When the minority member's ownership interest reaches 49%, net income and losses
will be allocated in relation to the members' ownership interest in Southwest.
In March 1996 the Company acquired an 80% interest in Uniflex Southeast, L.L.C.
("Southeast"). An initial capital contribution of $50,000 was made along with
additional advances of approximately $308,000 through January 31, 1997.
Under the terms of the operating agreement all losses are allocated to Uniflex,
Inc. until Southeast has net income for two consecutive fiscal quarters. All net
income reported by Southeast will then be allocated to Uniflex, Inc. until the
cumulative net income allocated to Uniflex, Inc. equals the cumulative net
losses previously allocated to Uniflex, Inc. Afterwards, net income will be
allocated 50% to Uniflex, Inc. and 50% to the minority members. The minority
members have the right to purchase additional ownership at $7,500 for each
additional percentage point. However, the ownership percentage of Uniflex, Inc.
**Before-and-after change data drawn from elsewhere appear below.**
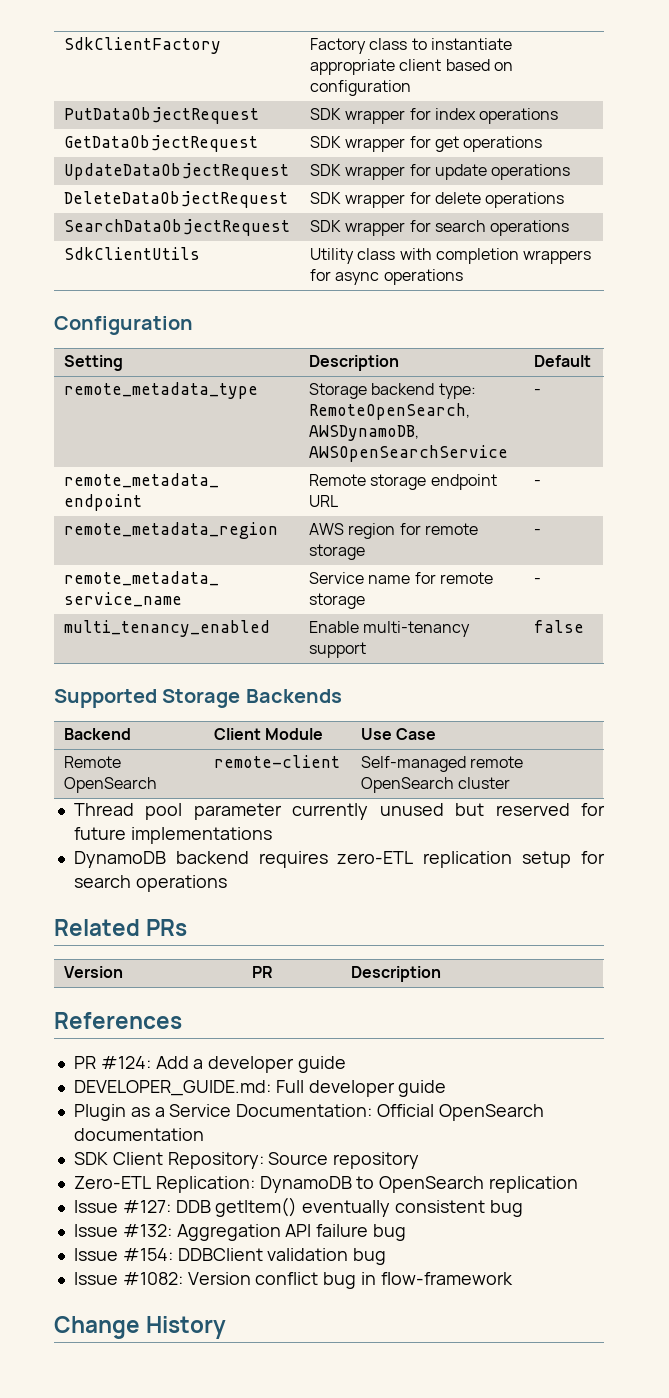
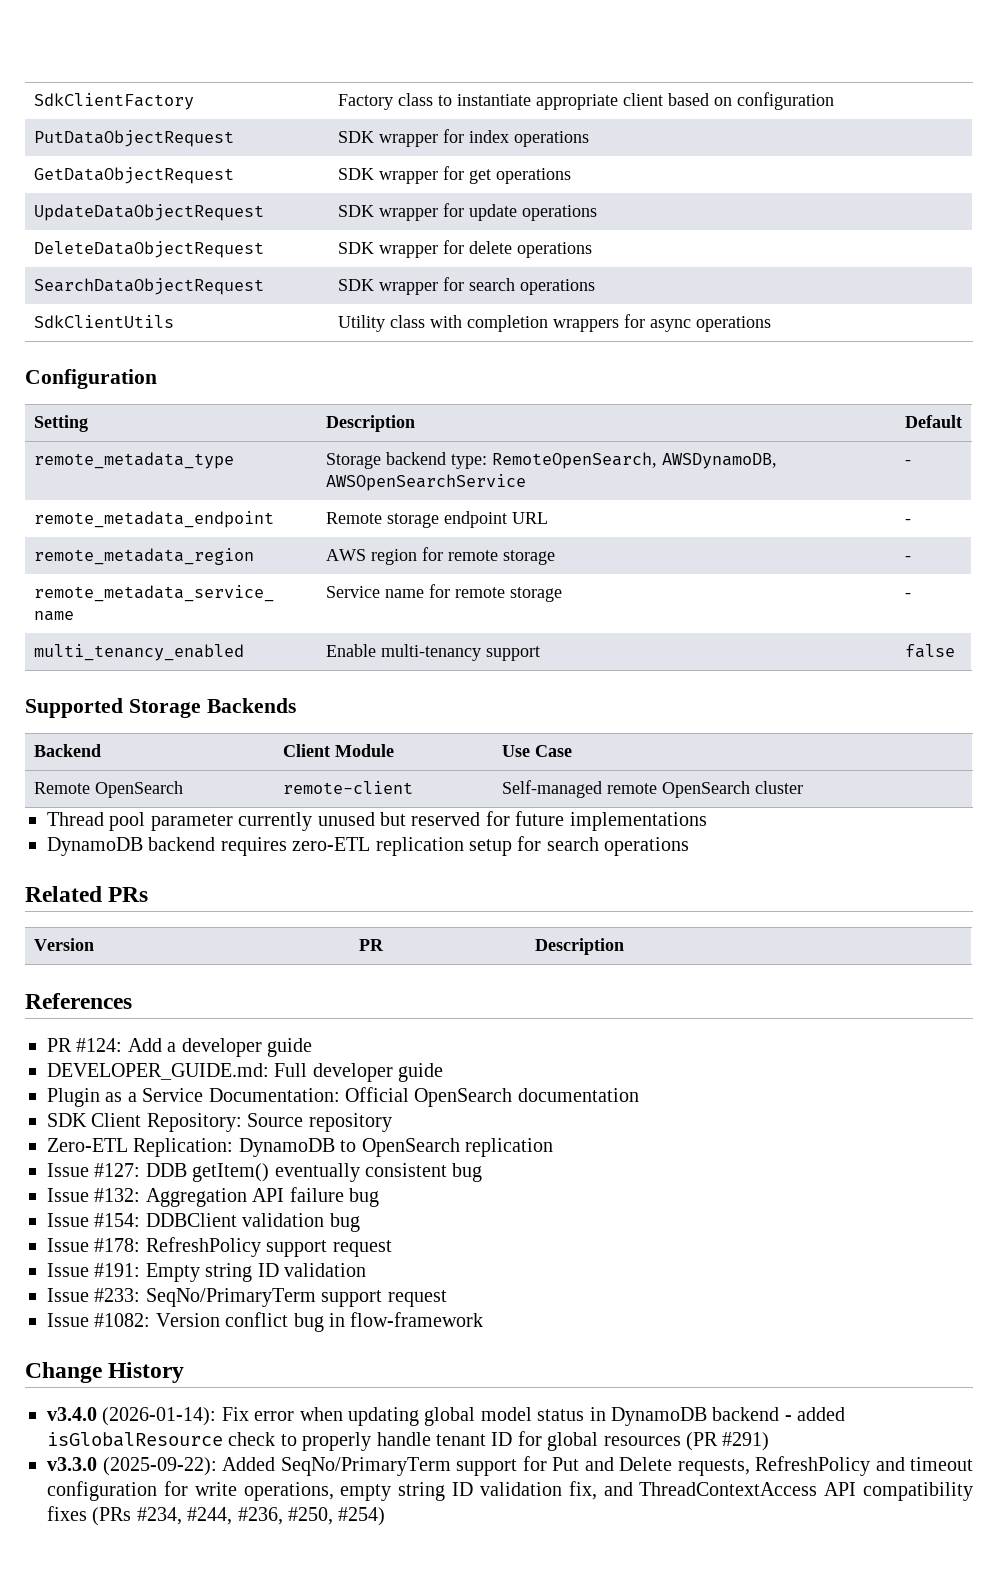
+ Issue #178: RefreshPolicy support request
+ Issue #191: Empty string ID validation
+ Issue #233: SeqNo/PrimaryTerm support request
+ v3.4.0 (2026-01-14): Fix error when updating global model status in DynamoDB backend - added isGlobalResource check to properly handle tenant ID for global resources (PR #291)
+ v3.3.0 (2025-09-22): Added SeqNo/PrimaryTerm support for Put and Delete requests, RefreshPolicy and timeout configuration for write operations, empty string ID validation fix, and ThreadContextAccess API compatibility fixes (PRs #234, #244, #236, #250, #254)

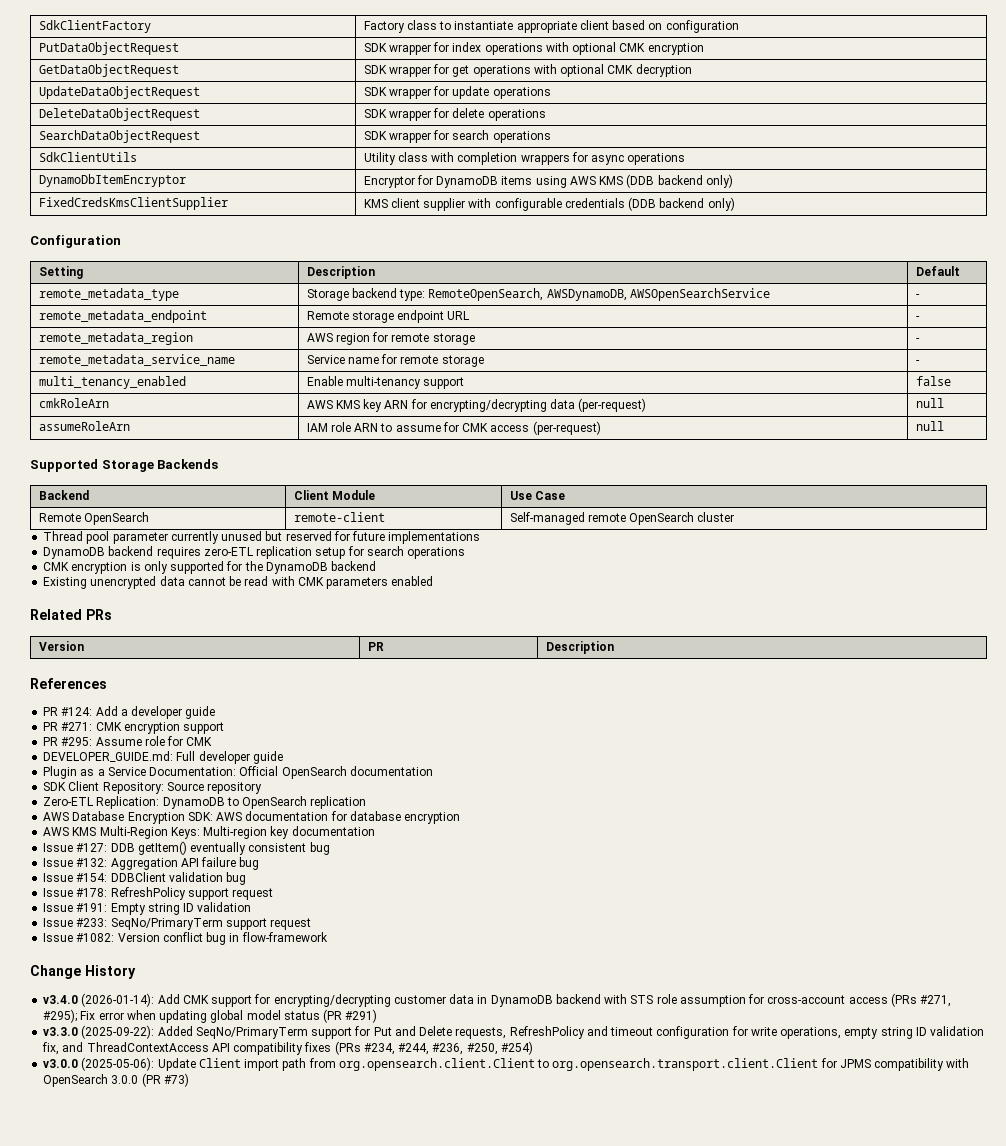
- PutDataObjectRequest | SDK wrapper for index operations
+ PutDataObjectRequest | SDK wrapper for index operations with optional CMK encryption
- GetDataObjectRequest | SDK wrapper for get operations
+ GetDataObjectRequest | SDK wrapper for get operations with optional CMK decryption
+ DynamoDbItemEncryptor | Encryptor for DynamoDB items using AWS KMS (DDB backend only)
+ FixedCredsKmsClientSupplier | KMS client supplier with configurable credentials (DDB backend only)
+ cmkRoleArn | AWS KMS key ARN for encrypting/decrypting data (per-request) | null
+ assumeRoleArn | IAM role ARN to assume for CMK access (per-request) | null
+ CMK encryption is only supported for the DynamoDB backend
+ Existing unencrypted data cannot be read with CMK parameters enabled
+ PR #271: CMK encryption support
+ PR #295: Assume role for CMK
+ AWS Database Encryption SDK: AWS documentation for database encryption
+ AWS KMS Multi-Region Keys: Multi-region key documentation
- v3.4.0 (2026-01-14): Fix error when updating global model status in DynamoDB backend - added isGlobalResource check to properly handle tenant ID for global resources (PR #291)
+ v3.4.0 (2026-01-14): Add CMK support for encrypting/decrypting customer data in DynamoDB backend with STS role assumption for cross-account access (PRs #271, #295); Fix error when updating global model status (PR #291)
+ v3.0.0 (2025-05-06): Update Client import path from org.opensearch.client.Client to org.opensearch.transport.client.Client for JPMS compatibility with OpenSearch 3.0.0 (PR #73)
may not decrease below 32%. If at any time, the minority members' ownership
percentage exceeds 50% profits will be allocated in proportion to ownership
percentages.
NOTE 10. STOCK OPTIONS:
The Company adopted the 1993 Stock Option Plan (the Plan), which provides for
the granting of options to purchase up to 360,000 shares of the Company's common
stock to employees of the Company. The exercise price for non-qualified options
can be no less than 75% of the fair market value of the Company's common stock
at the date of grant. The exercise price for incentive stock options can be no
less than the fair market value of the Company's common stock at the date of
grant with the exception of an employee who, prior to the granting of the
option, owns stock representing more than 10% of the voting rights for which the
exercise price can be no less than 110% of the fair market value of the
Company's common stock at the date of grant. The Plan is administered by the
Stock Option Committee of the Board of Directors. The Committee determines when
the options are exercisable and the term of the option, up to ten years. To
date, options to purchase 166,500 shares have been granted under the Plan at
prices ranging from $1.42 to $7.33. During the year ended January 31, 1997
options to purchase 46,500 shares were granted.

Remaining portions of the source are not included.